**** Records to use
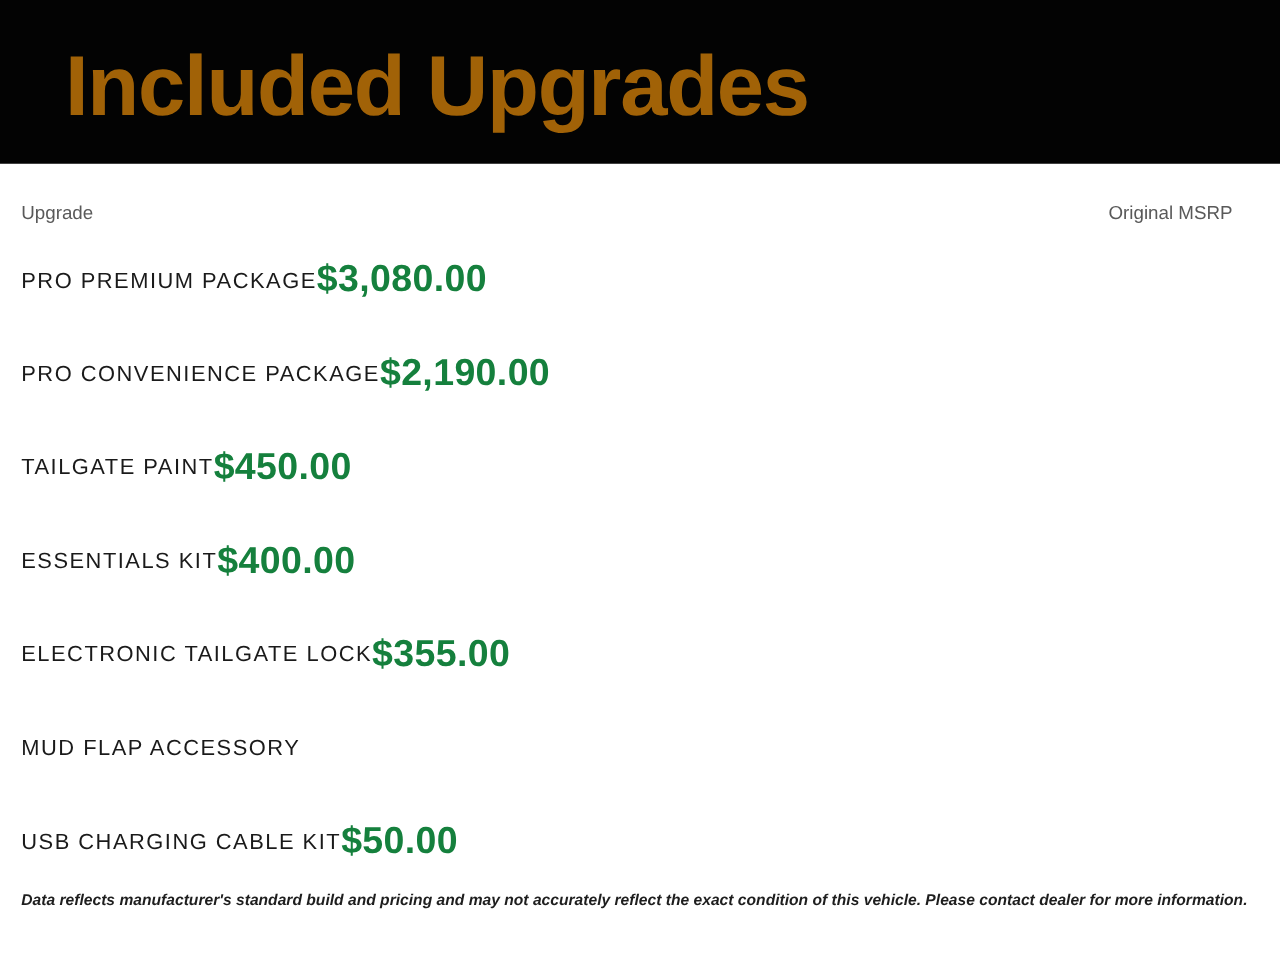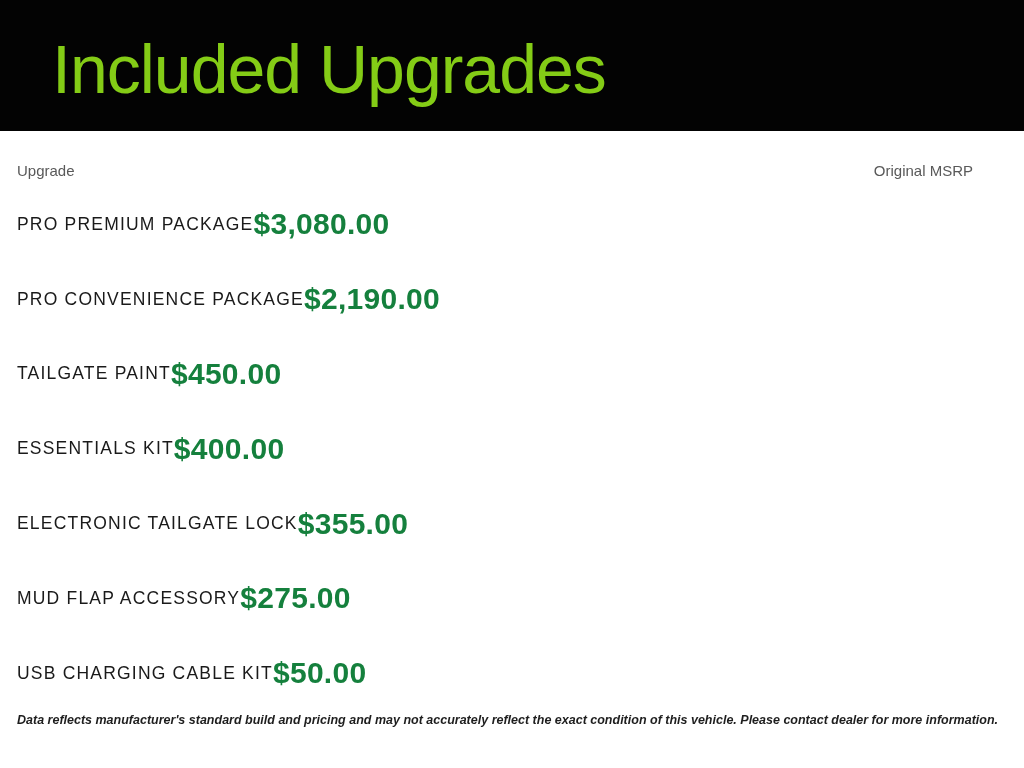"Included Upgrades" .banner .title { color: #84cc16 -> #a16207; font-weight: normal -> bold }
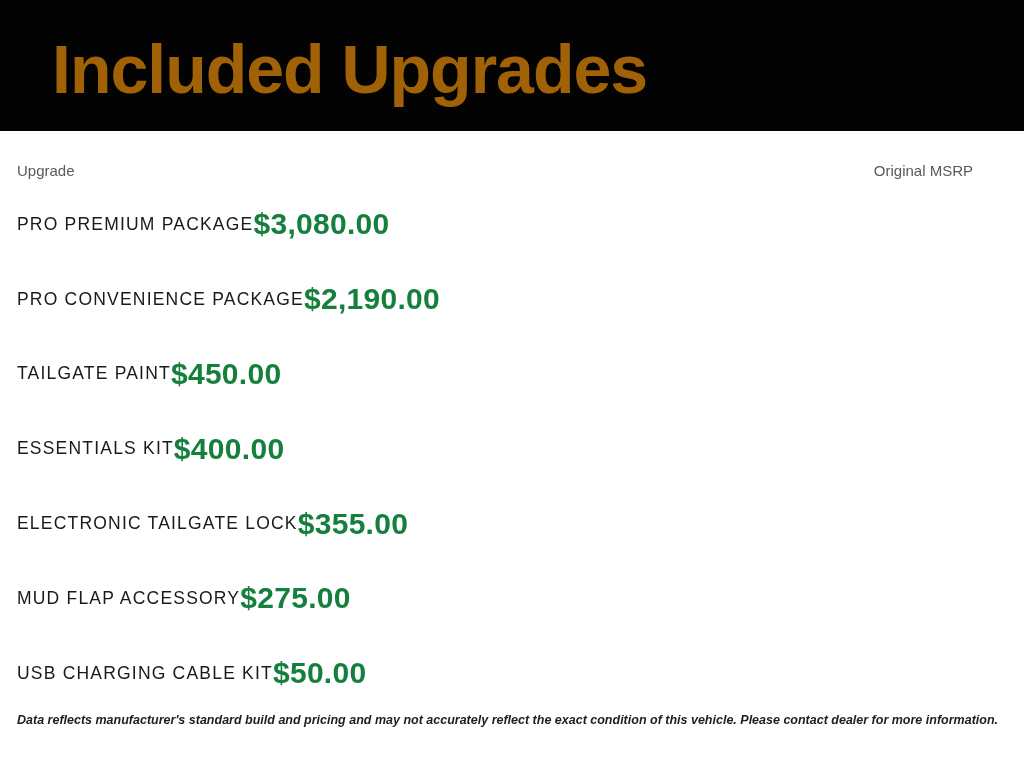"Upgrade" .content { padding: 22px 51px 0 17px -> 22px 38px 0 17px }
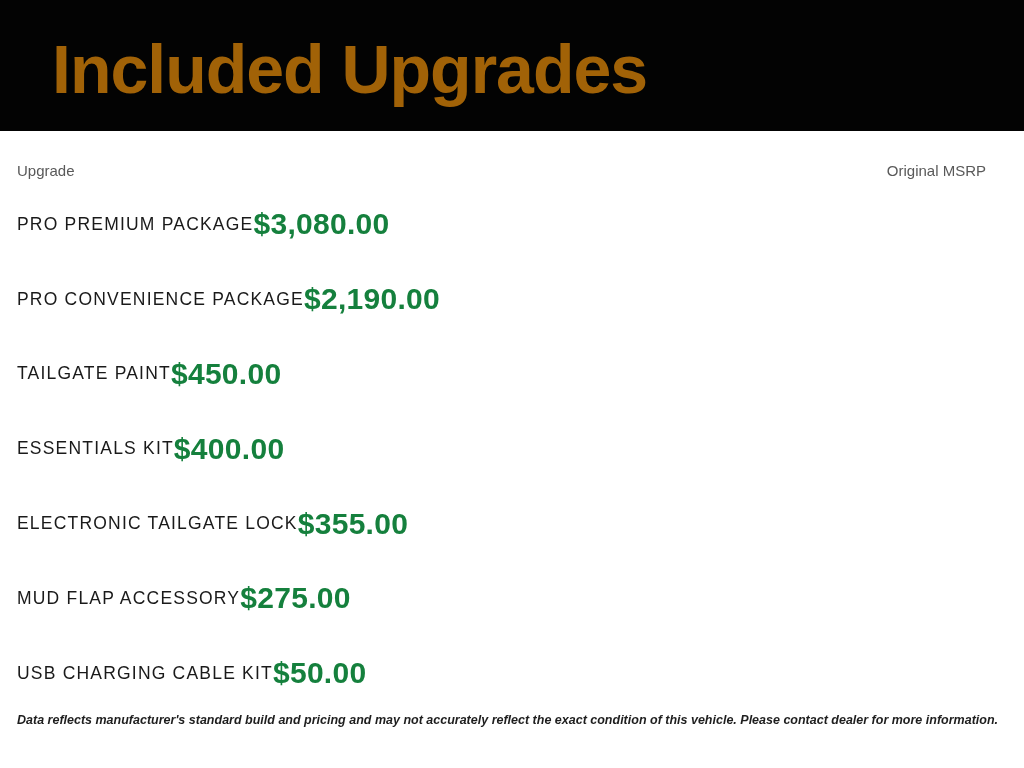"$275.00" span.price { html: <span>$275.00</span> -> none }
********
**** Records to use
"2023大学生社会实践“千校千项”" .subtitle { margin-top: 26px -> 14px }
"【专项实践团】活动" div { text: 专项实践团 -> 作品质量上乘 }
********
What is needed:
When copying from the data above, print only the lines from the line containing "color: #84cc16 ->" to the line containing "html: <span>$275.00</span> ->", exactly, and leave the pictures out.

Solution:
"Included Upgrades" .banner .title { color: #84cc16 -> #a16207; font-weight: normal -> bold }
"Upgrade" .content { padding: 22px 51px 0 17px -> 22px 38px 0 17px }
"$275.00" span.price { html: <span>$275.00</span> -> none }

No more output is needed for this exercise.